RECORDS SHOWN:
::::::::::

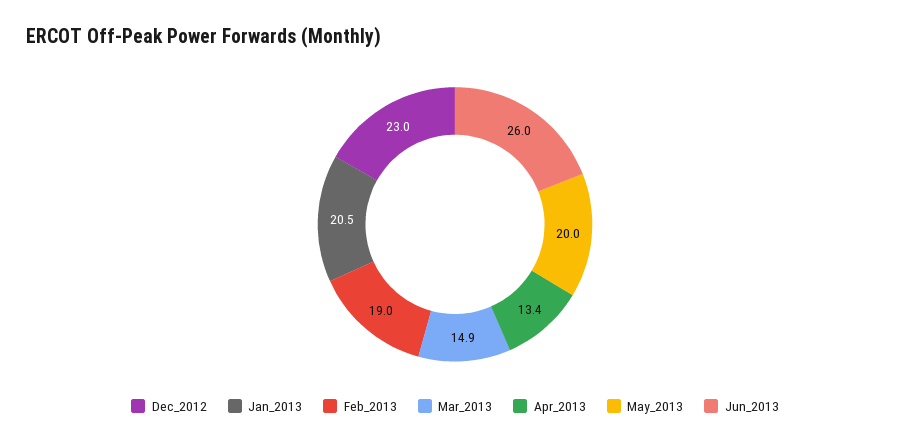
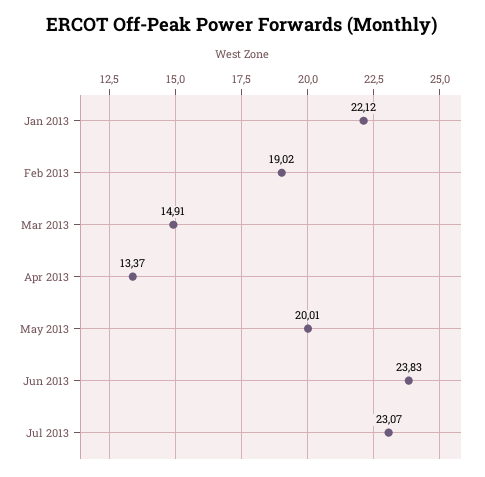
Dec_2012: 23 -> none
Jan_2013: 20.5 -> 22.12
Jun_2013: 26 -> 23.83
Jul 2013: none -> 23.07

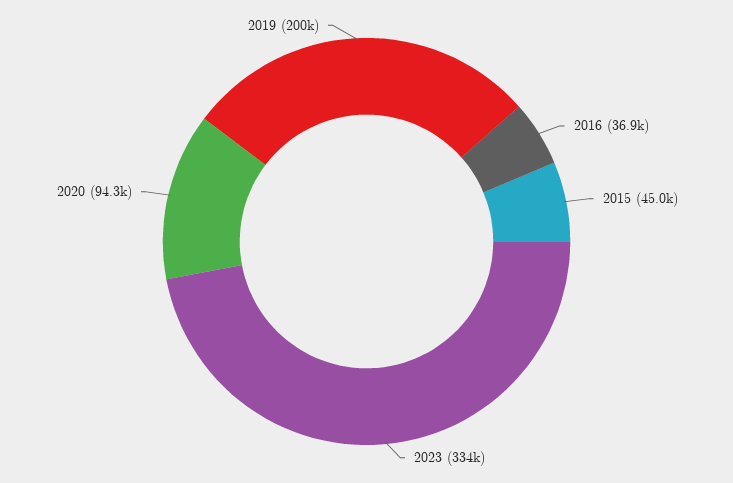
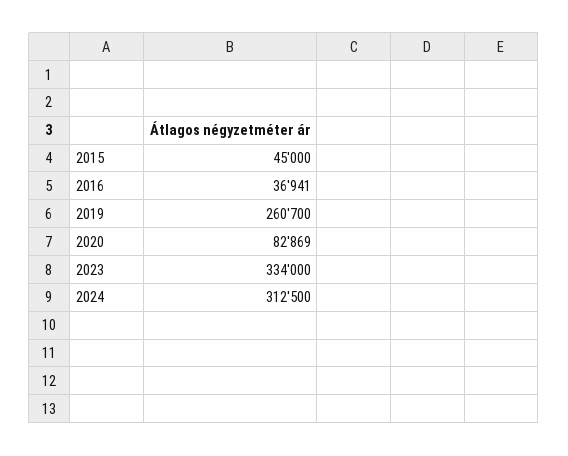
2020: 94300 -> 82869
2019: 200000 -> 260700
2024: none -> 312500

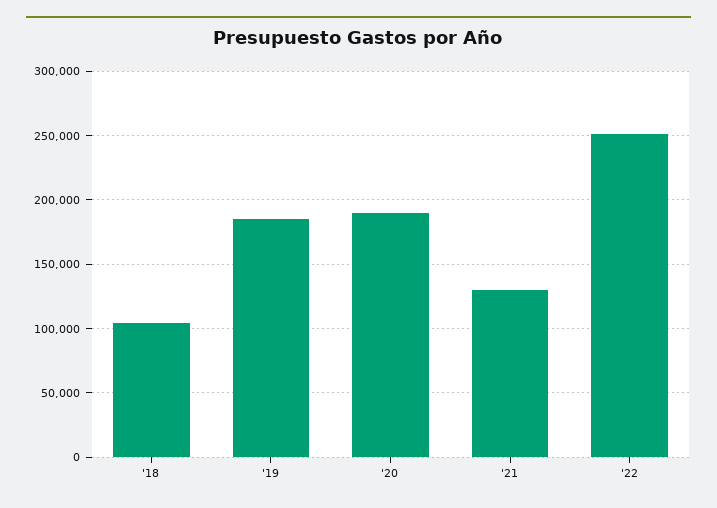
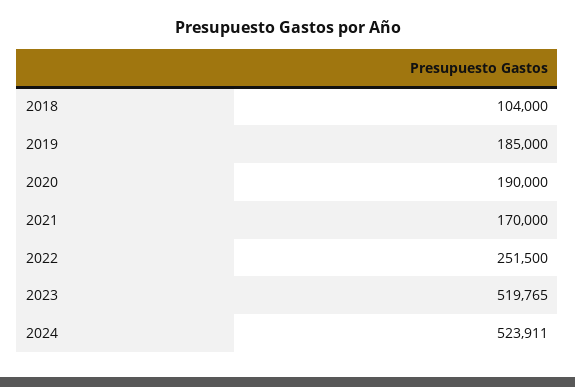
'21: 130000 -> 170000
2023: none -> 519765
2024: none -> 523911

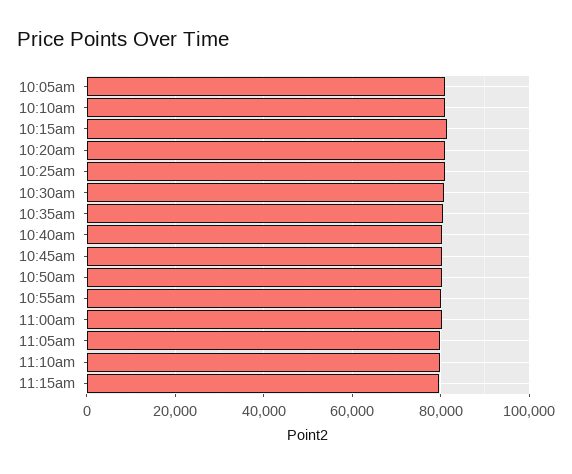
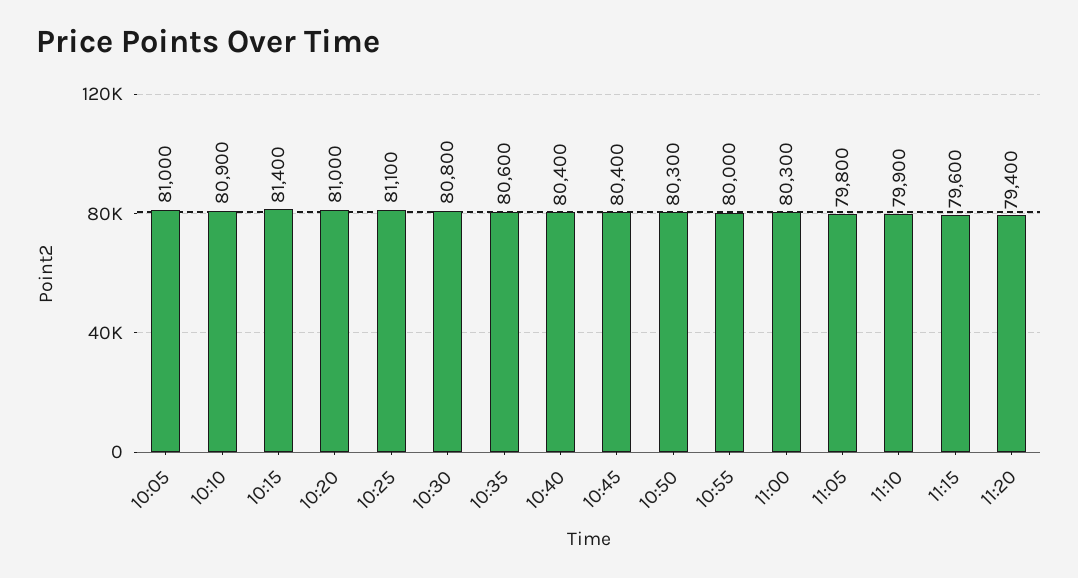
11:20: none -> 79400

::::::::::

THE PROBLEM:
Where a line in the preceding listing contains the word "none", include it in your count, and reply with that number alone.

TASK RESULT:
6